# Exercise 6-2: Spam Classification with SVMs

In this part of the exercise, we will build a spam filter with SVM.

## Part 1: Email Preprocessing

The `process_email()` preprocesses a the body of an email and returns a list of word indices with following preprocessing and normalization steps:

- Lower-casing
- Stripping HTML
- Normalizing URLs
- Normalizing Email Addresses
- Normalizing Numbers
- Normalizing Dollars
- Word Stemming
- Removal of non-words

In [61]:
import re
from nltk import PorterStemmer


def process_email(email_contents):
    """
    Preprocesses a the body of an email and returns a list of word_indices

    Parameters
    ----------
    email_contents : string
        The email content.

    Returns
    -------
    list
        A list of word indices.

    """
    vocab_list = get_vocablist()
    """
    <[^<>]+>
    [0-9]+
    (http|https)://[^\s]*
    [^\s]+@[^\s]+
    [$]+
    Remove this from email. use re.sub()
    """
    email_contents = email_contents.lower()
    email_contents = re.sub("<[^<>]+>",' ',email_contents)
    email_contents = re.sub("[0-9]+",'number',email_contents)
    email_contents = re.sub("(http|https)://[^\s]*","httpaddr",email_contents)
    email_contents = re.sub("[^\s]+@[^\s]+","emailaddr",email_contents)
    email_contents = re.sub("[$]+",'dollar',email_contents)
    """
    use split() for "" @$/#.-:&*+=[]?!(){},'">_<;%\n\r""
    learn stemming
    """
    word_indices = []
    words_list = split(""" @$/#.-:&*+=[]?!(){},'">_<;%\n\r""",email_contents)
    stemmer = PorterStemmer()
    for word in words_list:
        if word =='':
            continue
        word = stemmer.stem(word)
        print(word)
        for i in range(len(vocab_list)):
            if vocab_list[i]==word:
                word_indices.append(i)
            
    
    return word_indices


def split(delimiters, string, maxsplit=0):
    pattern = '|'.join(map(re.escape, delimiters))
    return re.split(pattern, string, maxsplit)


def get_vocablist():
    """
    Reads the fixed vocabulary list in vocab.txt and returns a list of the words.

    Returns
    -------
    list
        The vocabulary list.
    """
    vocabulary = []
    with open('vocab.txt') as f:
        for line in f:
            idx, word = line.split('\t')
            vocabulary.append(word.strip())
    return vocabulary

Preprocess the raw email:

In [62]:
with open('emailSample1.txt') as f:
    file_contents = f.read().replace('\n', '')
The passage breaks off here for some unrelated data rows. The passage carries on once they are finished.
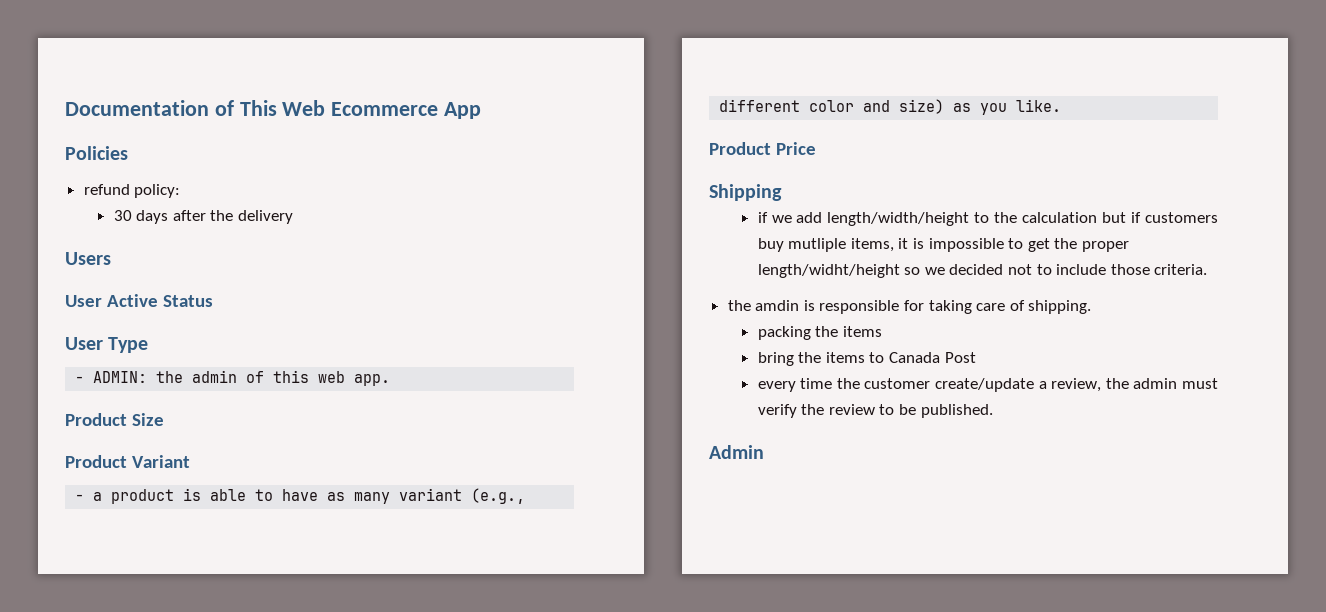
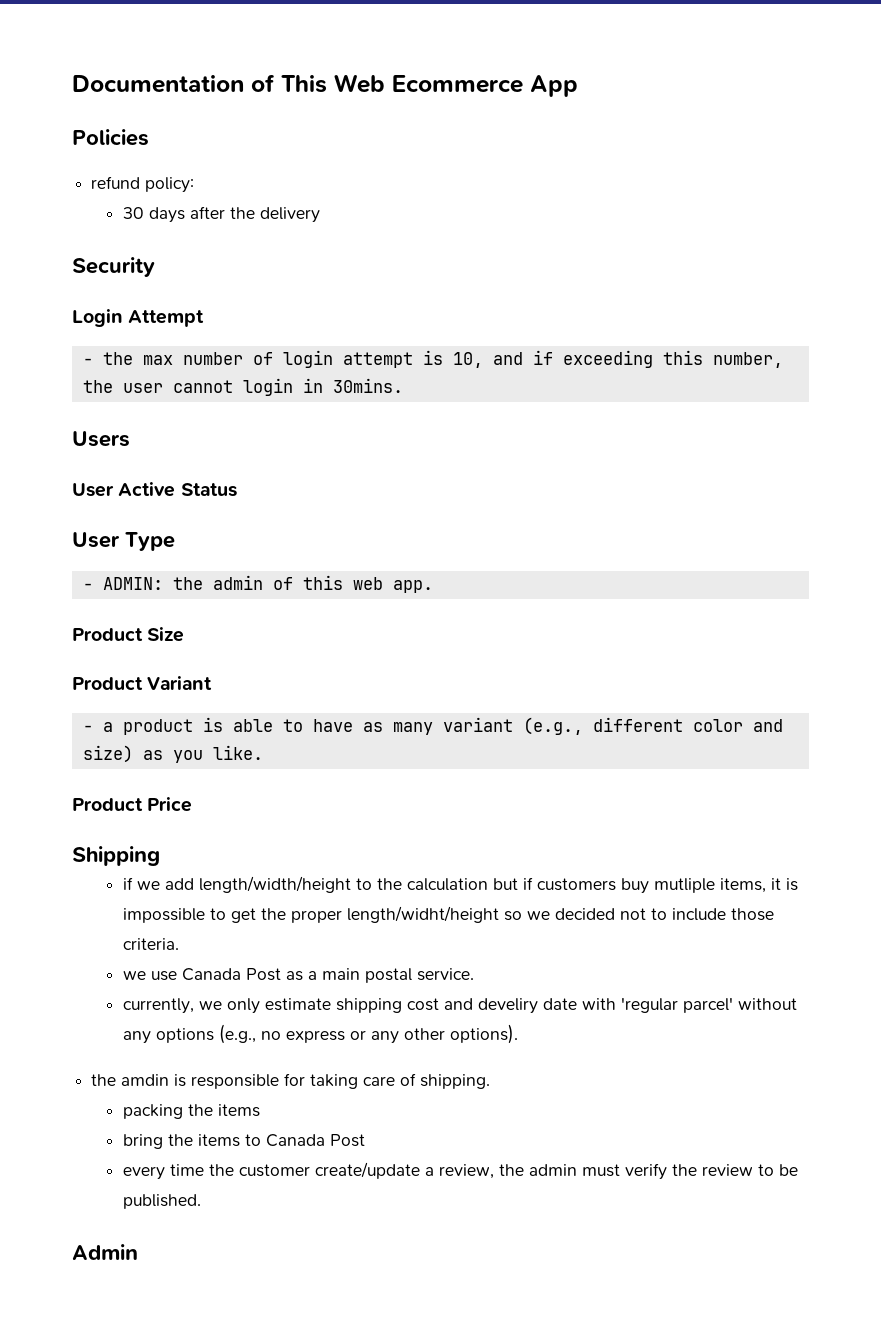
(293, 217) none -> [72,257,155,277] [72,309,205,327] [82,350,783,368] [82,378,403,396] // Security // Login Attempt // - the max number of login attempt is 10, and if exceeding this number, the user cannot login in 30mins.
(1208, 269) none -> [122,968,474,983] [122,997,797,1014] [122,1024,518,1044] // we use Canada Post as a main postal service. // currently, we only estimate shipping cost and develiry date with 'regular parcel' without any options (e.g., no express or any other options).

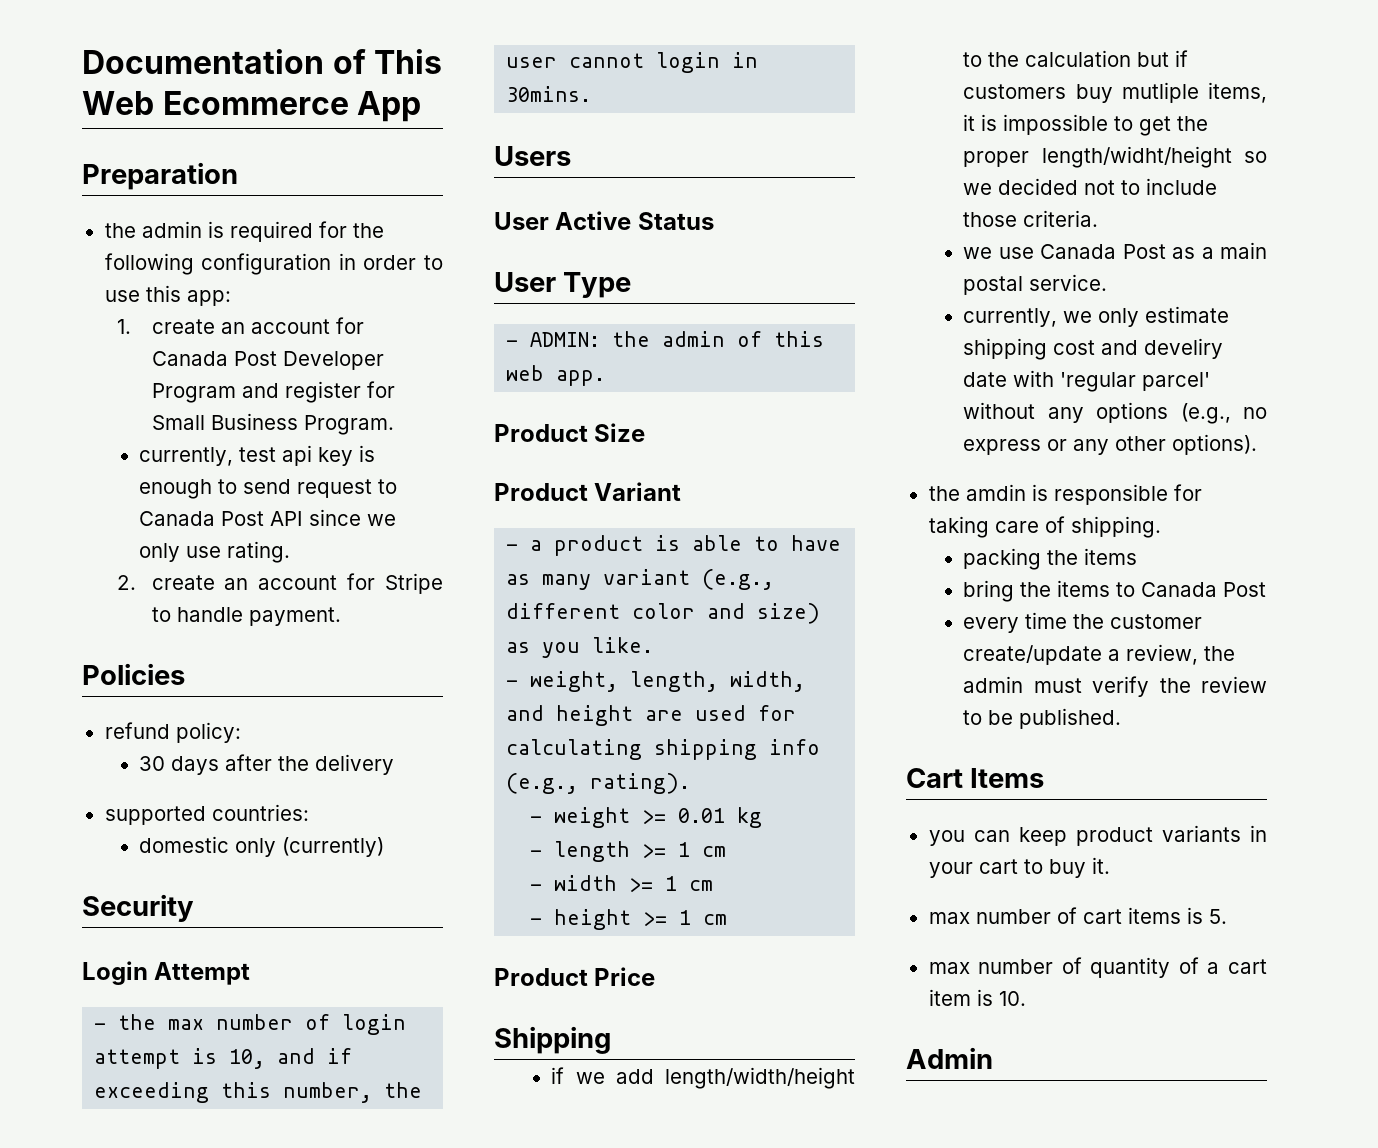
(578, 86) none -> [82,162,238,190] [104,221,384,242] [104,253,443,275] [104,285,231,306] [116,317,364,334] [151,351,384,370] [151,381,395,403] [151,413,394,435] [139,445,376,466] [139,479,398,499] [139,509,397,526] [139,541,291,563] [116,573,443,594] [151,607,341,626] // Preparation // the admin is required for the following configuration in order to use this app: // 1. create an account for Canada Post Developer Program and register for Small Business Program. // currently, test api key is enough to send request to Canada Post API since we only use rating. // 2. create an account for Stripe to handle payment.
(320, 215) none -> [104,804,309,825] [139,836,385,857] // supported countries: // domestic only (currently)
(263, 752) none -> [506,671,806,692] [506,705,797,726] [506,739,821,760] [506,773,691,794] [530,807,763,828] [530,841,727,862] [530,875,714,892] [530,909,728,930] // - weight, length, width, and height are used for calculating shipping info (e.g., rating). // - weight >= 0.01 kg // - length >= 1 cm // - width >= 1 cm // - height >= 1 cm
(201, 1201) none -> [906,768,1045,788] [928,825,1267,846] [928,857,1110,878] [928,907,1227,924] [928,957,1267,978] [928,989,1026,1006] // Cart Items // you can keep product variants in your cart to buy it. // max number of cart items is 5. // max number of quantity of a cart item is 10.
word_indices = process_email(file_contents)

# Print Stats
print ('Word Indices:', word_indices)

anyon
know
how
much
it
cost
to
host
a
web
portal
well
it
depend
on
how
mani
visitor
you
re
expect
thi
can
be
anywher
from
less
than
number
buck
a
month
to
a
coupl
of
dollarnumb
you
should
checkout
httpaddr
or
perhap
amazon
ecnumb
if
your
run
someth
big
to
unsubscrib
yourself
from
thi
mail
list
send
an
email
emailaddr
Word Indices: [85, 915, 793, 1076, 882, 369, 1698, 789, 1821, 1830, 882, 430, 1170, 793, 1001, 1892, 1363, 591, 1675, 237, 161, 88, 687, 944, 1662, 1119, 1061, 1698, 374, 1161, 478, 1892, 1509, 798, 1181, 1236, 809, 1894, 1439, 1546, 180, 1698, 1757, 1895, 687, 1675, 991, 960, 1476, 70, 529, 530]


## Part 2: Feature Extraction

The `email_features()` produces a feature vector x from the given word indices. x[i] is 1 if the i-th word is in the email and x[i] is 0 if the i-th word is not present in the email.

In [63]:
import numpy as np


def email_features(word_indices):
    """
    Takes in a word_indices vector and produces a feature vector from the word indices.

    Parameters
    ----------
    word_indices : array-like
        List of word indices.

    Returns
    -------
    ndarray
        Feature vector from word indices.
    """
    # Total number of words in the dictionary
    n = 1899

    x = np.zeros((n, 1))
    x[word_indices] = 1

    return x


Extracting features from sample email:

In [64]:
features = email_features(word_indices)
print ('Length of feature vector:', len(features))
print ('Number of non-zero entries:', np.sum(features > 0))

Length of feature vector: 1899
Number of non-zero entries: 45


## Part 3: Train Linear SVM for Spam Classification

Train SVM to classify spam emails:

In [65]:
import scipy.io as sio
import numpy as np
from sklearn import svm
data = sio.loadmat("spamTrain.mat")

# load data from spamTrain.mat
X = data["X"] 
y = data["y"].ravel()

C = 0.1
#Use Linear SVC
clf = svm.LinearSVC(C=C)
clf.fit(X,y)
p = clf.predict(X)

print ('Training Accuracy:', np.mean(p == y) * 100)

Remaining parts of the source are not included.